Your assignment: From the first line to the last, write out the records exactly, leaving out images.

Input data:
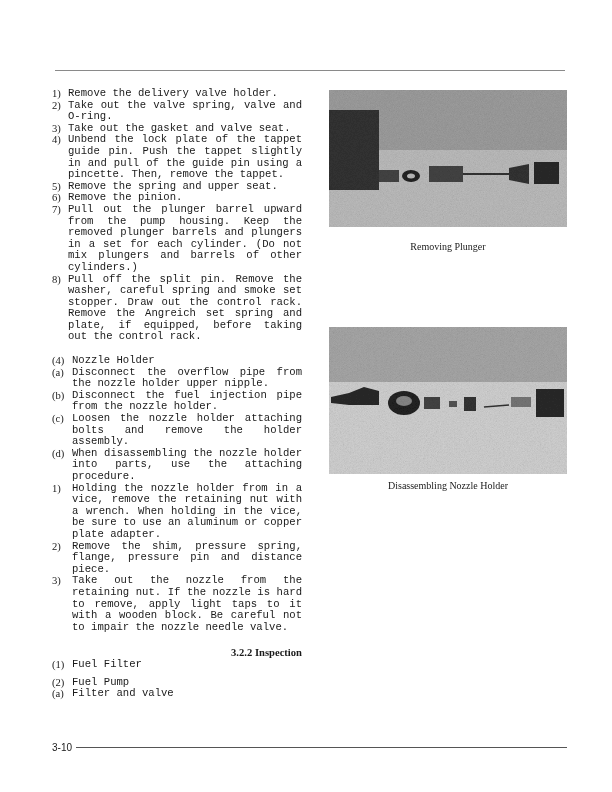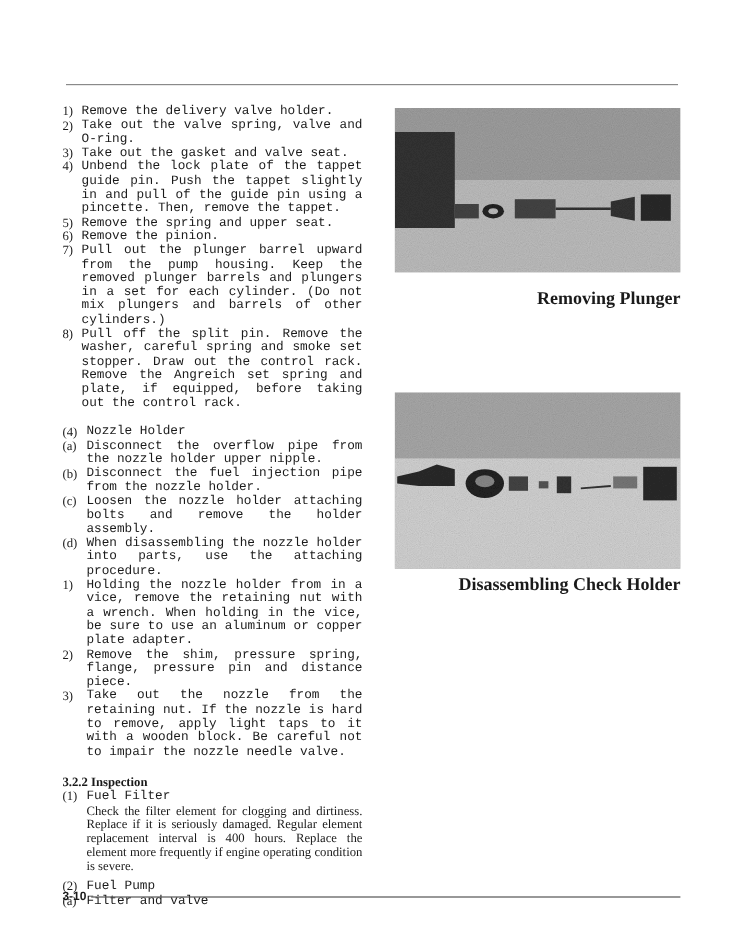"Removing Plunger" .caption { font-size: 15px -> 10px; font-weight: bold -> normal; text-align: right -> center }
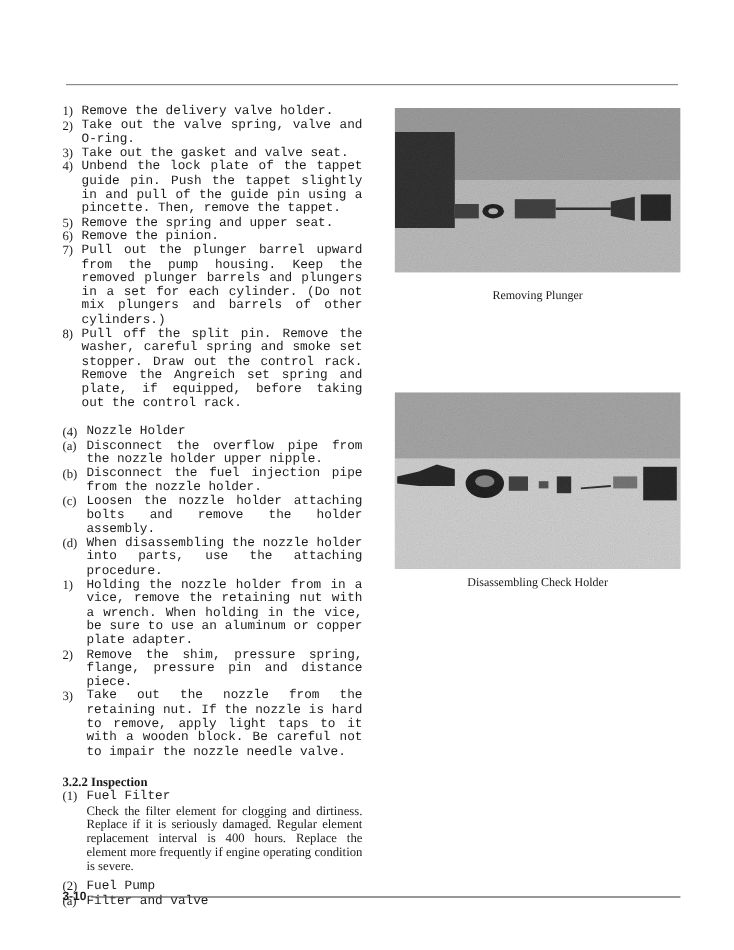"Disassembling Check Holder" div.caption { text: Check -> Nozzle }
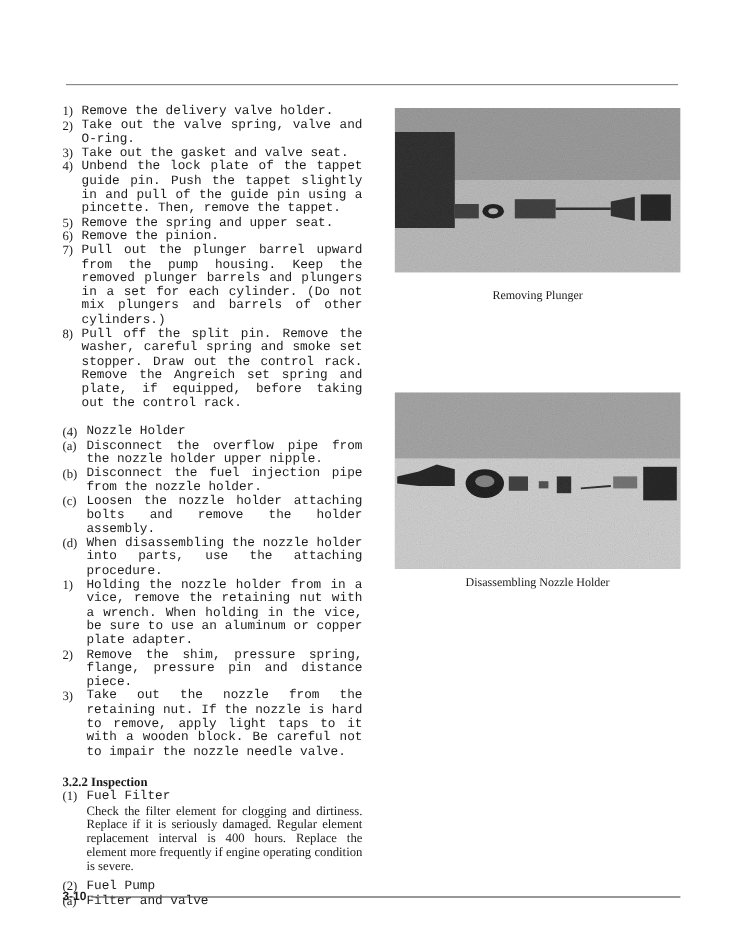"3.2.2 Inspection" .section-head { text-align: none -> right }
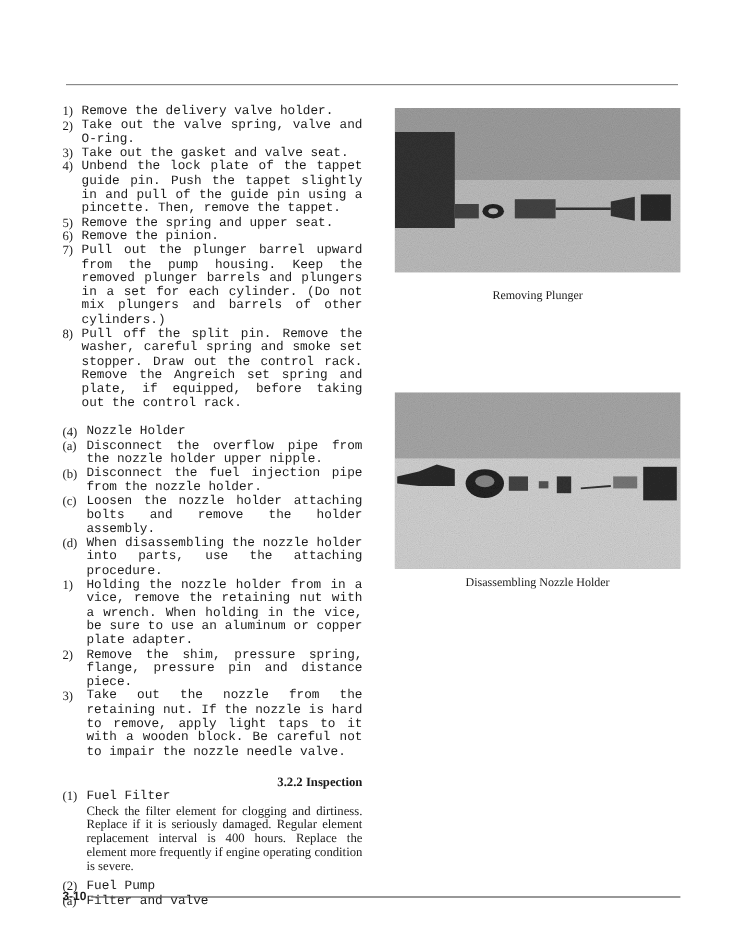"Check the filter element for" div.para { html: <div>Check the filter element for clogging and dirtiness. Replace if it is seriously damaged. Regular element replacement interval is 400 hours. Replace the element more frequently if engine operating condition is severe.</div> -> none }
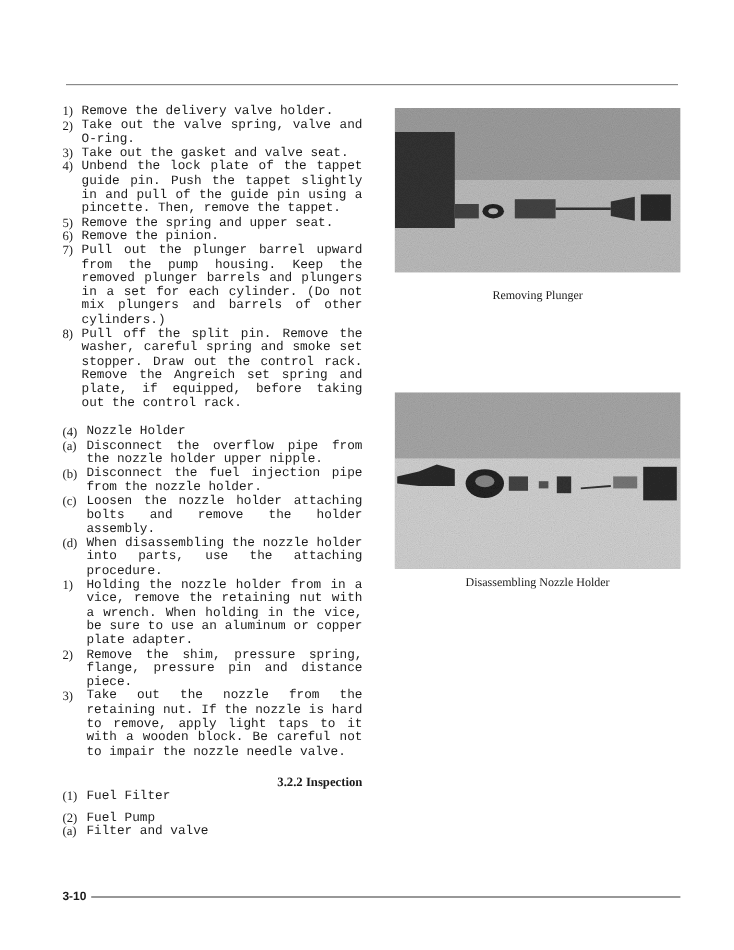"3-10" .page-num { font-weight: bold -> normal }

Written response:
"Removing Plunger" .caption { font-size: 15px -> 10px; font-weight: bold -> normal; text-align: right -> center }
"Disassembling Check Holder" div.caption { text: Check -> Nozzle }
"3.2.2 Inspection" .section-head { text-align: none -> right }
"Check the filter element for" div.para { html: <div>Check the filter element for clogging and dirtiness. Replace if it is seriously damaged. Regular element replacement interval is 400 hours. Replace the element more frequently if engine operating condition is severe.</div> -> none }
"3-10" .page-num { font-weight: bold -> normal }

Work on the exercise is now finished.